If you are looking for a job as a resident apartment manager, keep these rights and protection in mind. For the employer, you must define the maximum number of residents in the resident manager`s unit that corresponds to the occupancy standard established for the entire building. We also strongly recommend that owners review the license agreement before executing it with their employee. The biggest drawback of this approach is the creation of a rental. If the employee was a tenant before becoming a resident manager, he has rental rights after the end of the employment relationship. However, a person who is hired as a resident manager and is paid with free rent only has a license to occupy. This may end and the employee may be expelled at the end of the employment relationship. If the new resident manager pays rent, even at a very reduced rate, he is likely to be found as a tenant. Careful drafting of the employment contract can increase the likelihood that the employee will voluntarily leave the building after the end of the employment relationship, even if he or she has paid rent. All appropriate notices must be given to the Resident Manager when he resigns and then attempts to expel him or her to accommodate a new Resident Manager.

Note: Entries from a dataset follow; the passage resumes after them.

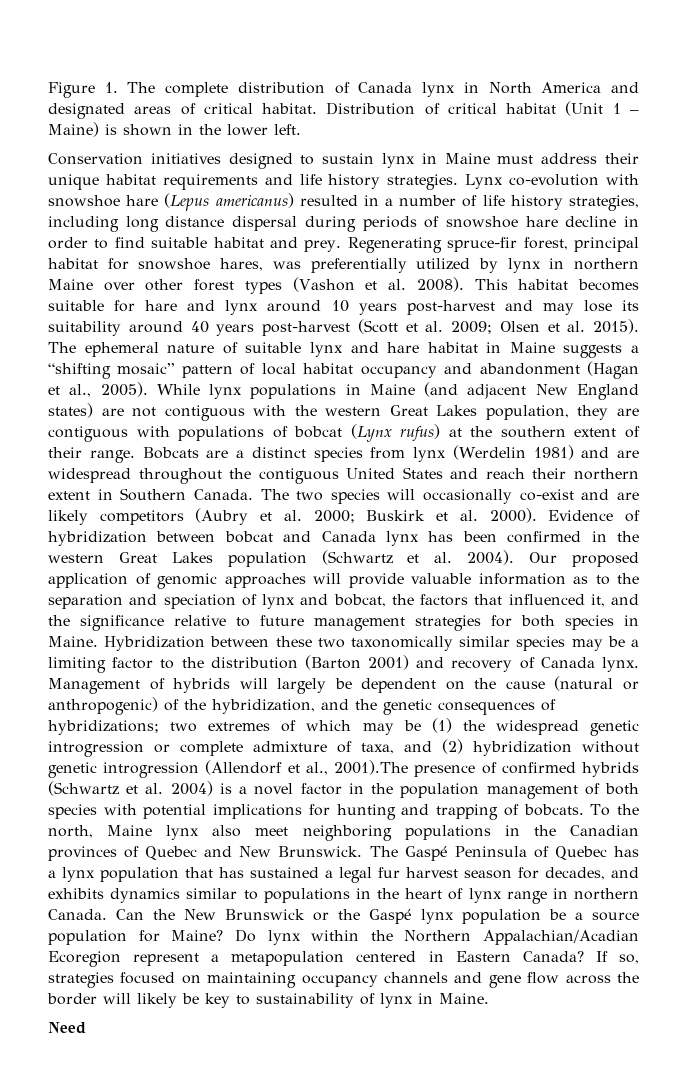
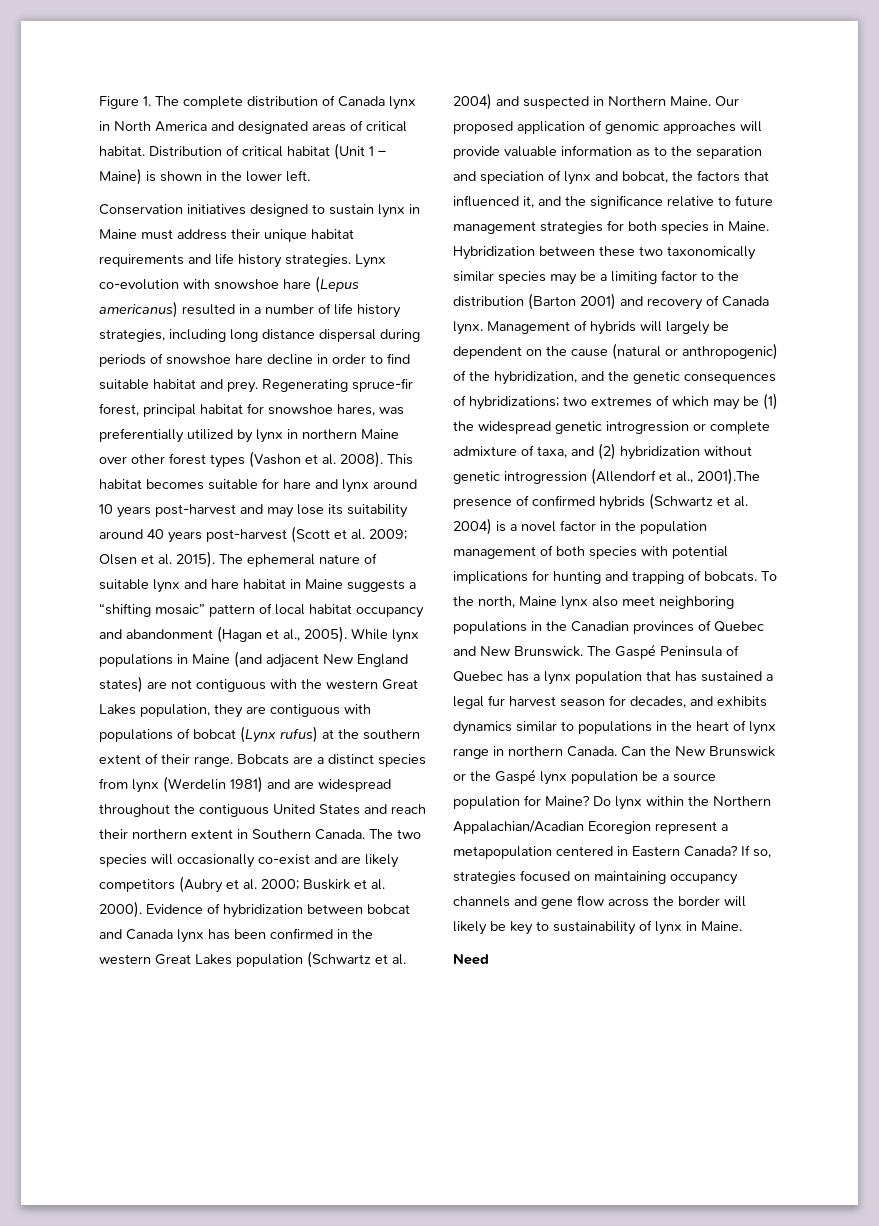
- Evidence of hybridization between bobcat and Canada lynx has been confirmed in the western Great Lakes population (Schwartz et al. 2004).
+ Evidence of hybridization between bobcat and Canada lynx has been confirmed in the western Great Lakes population (Schwartz et al. 2004) and suspected in Northern Maine.

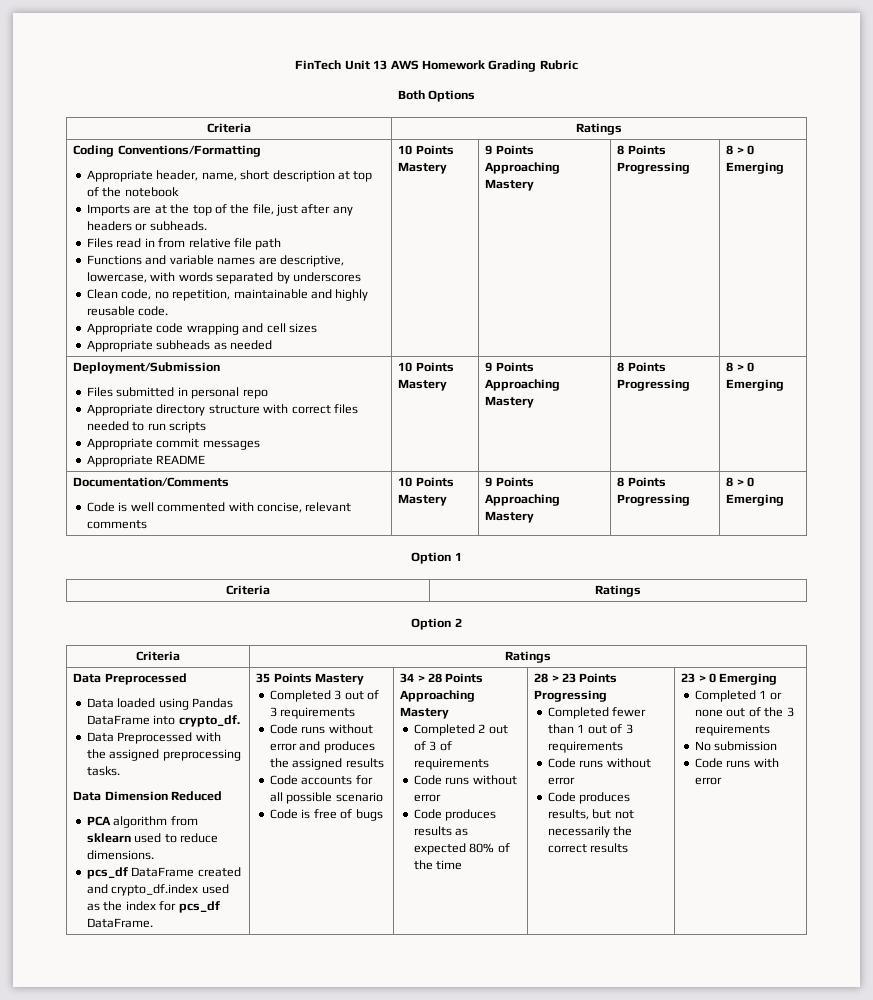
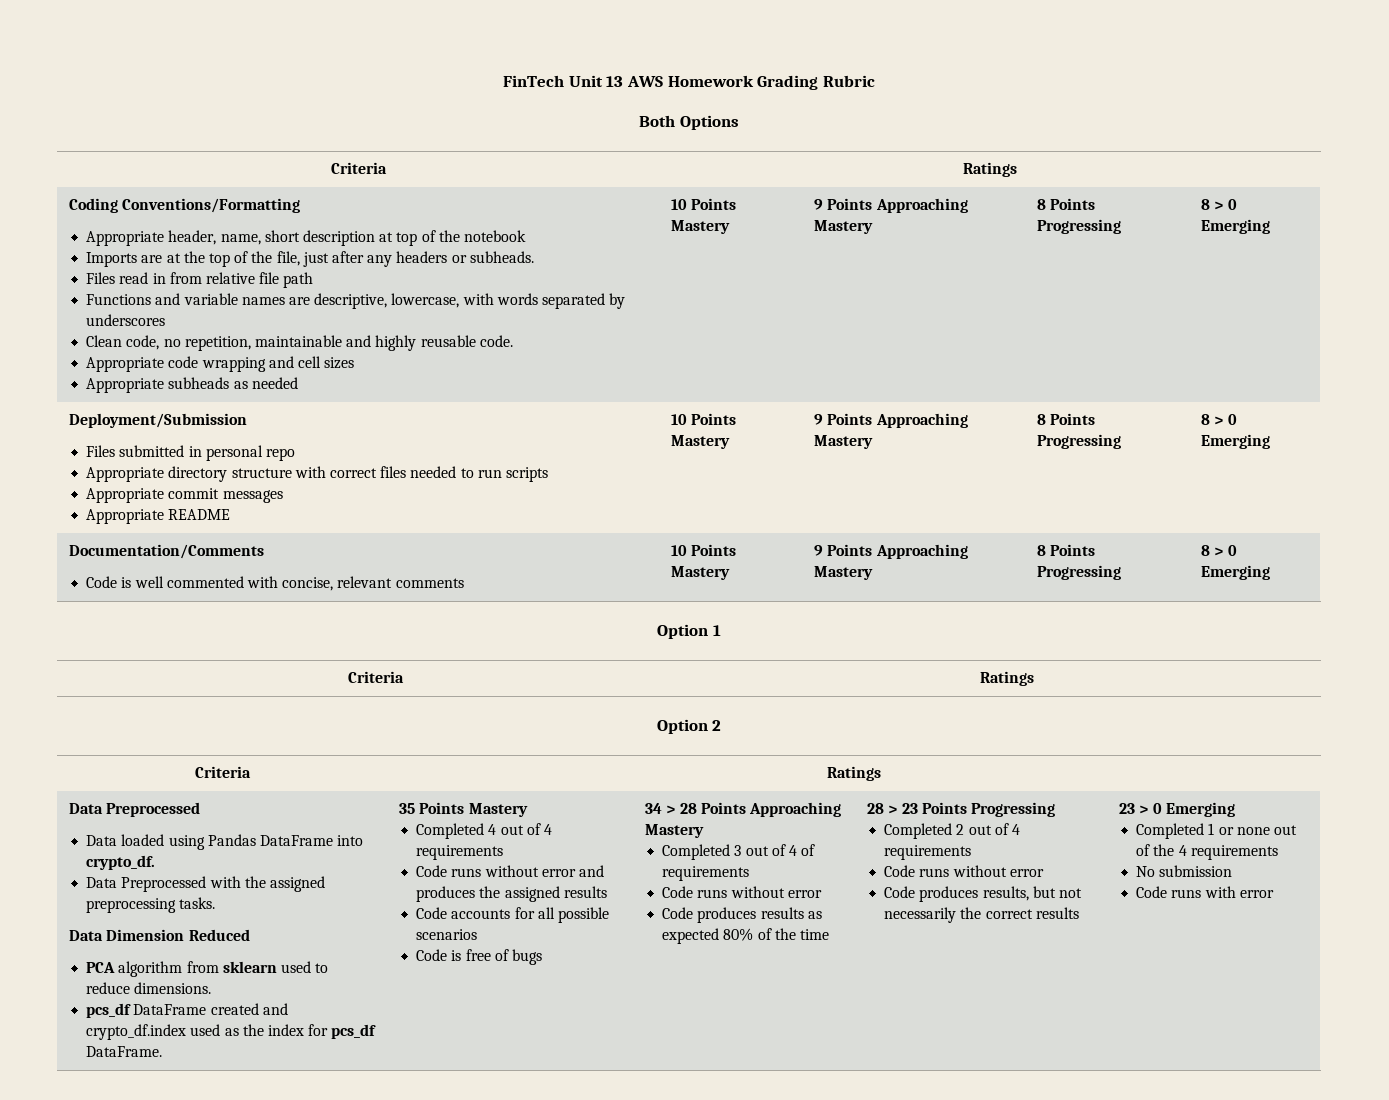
- Completed 3 out of 3 requirements
+ Completed 4 out of 4 requirements
- Code accounts for all possible scenario
+ Code accounts for all possible scenarios
- Completed 2 out of 3 of requirements
+ Completed 3 out of 4 of requirements
- Completed fewer than 1 out of 3 requirements
+ Completed 2 out of 4 requirements
- Completed 1 or none out of the 3 requirements
+ Completed 1 or none out of the 4 requirements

In the absence of an agreement that limits hours and a method of recording and tracking time, the building owner is exposed to allegations that the employee worked a large number of hours. Some resident managers will claim that they were on duty 24/7 because there were so many worries and interruptions among tenants! The California Property Management Contract is used to authorize an agent to manage real estate on behalf of an owner. A manager`s duties typically include collecting rent payments, managing repairs, leasing vacant properties, and managing financial accounts. California real estate regulations limit the tasks that can be performed by a manager who does not have a brokerage license. Therefore, owners should review the status of the manager`s license before creating the agreement. Resident Manager is an employee of the owner of the apartment. An employer can only use the value of rent to pay the salary of a resident manager if: Resident managers face a unique challenge: their bosses are often also their landlords. I see that too often. Resident managers are hired by the owners and then invited to do artisan work. The problem with this facility is that it is often outside the scope of the resident manager`s duties and requires the resident manager to work significantly more hours than is offset by the rent reduction. If the owner wants to hire the resident manager as a craftsman, this should be approached with caution, as the « craftsman » is most likely still an employee of the owner under AB 5. However, employers often do not comply with the law to properly pay resident managers.
Resident managers must be aware of the rights they have to (1) be paid properly; and (2) are protected from retaliation if they complain that they are not. Therefore, it is highly recommended that an owner ask the manager to sign a resident manager agreement and a conditional license agreement to use the unit. Resident managers who are asked to do craft work and who are not adequately paid are entitled to wages and hours of work against their landlord for minimum wage, overtime, meal and rest bonuses, detailed pay and sick leave. This makes resident managers particularly vulnerable to workplace violations such as wage theft and retaliation. In most cases, when resident managers are fired, their landlord can evict them immediately. Indeed, the housing protection that applies to tenants generally does not apply to resident managers, who are often considered « licensees ». Employers therefore often use the threat of losing their homes to discourage resident managers from complaining about abuse at work. However, the law protects resident managers from this type of retaliation. Similar to a lease, it is important to confirm that the employee is responsible for paying for their utilities in the license agreement. The employee is also encouraged to take out tenant insurance, as the employer is not responsible for loss and damage to the employee`s personal belongings in the resident manager`s unit. For example, if an employer charges a resident manager 2/3 of the fair market rental value, the employer must pay the resident manager all of his salary in a separate paycheque. This means that the employer cannot apply a « rental loan » to pay the resident manager`s salary, as described above.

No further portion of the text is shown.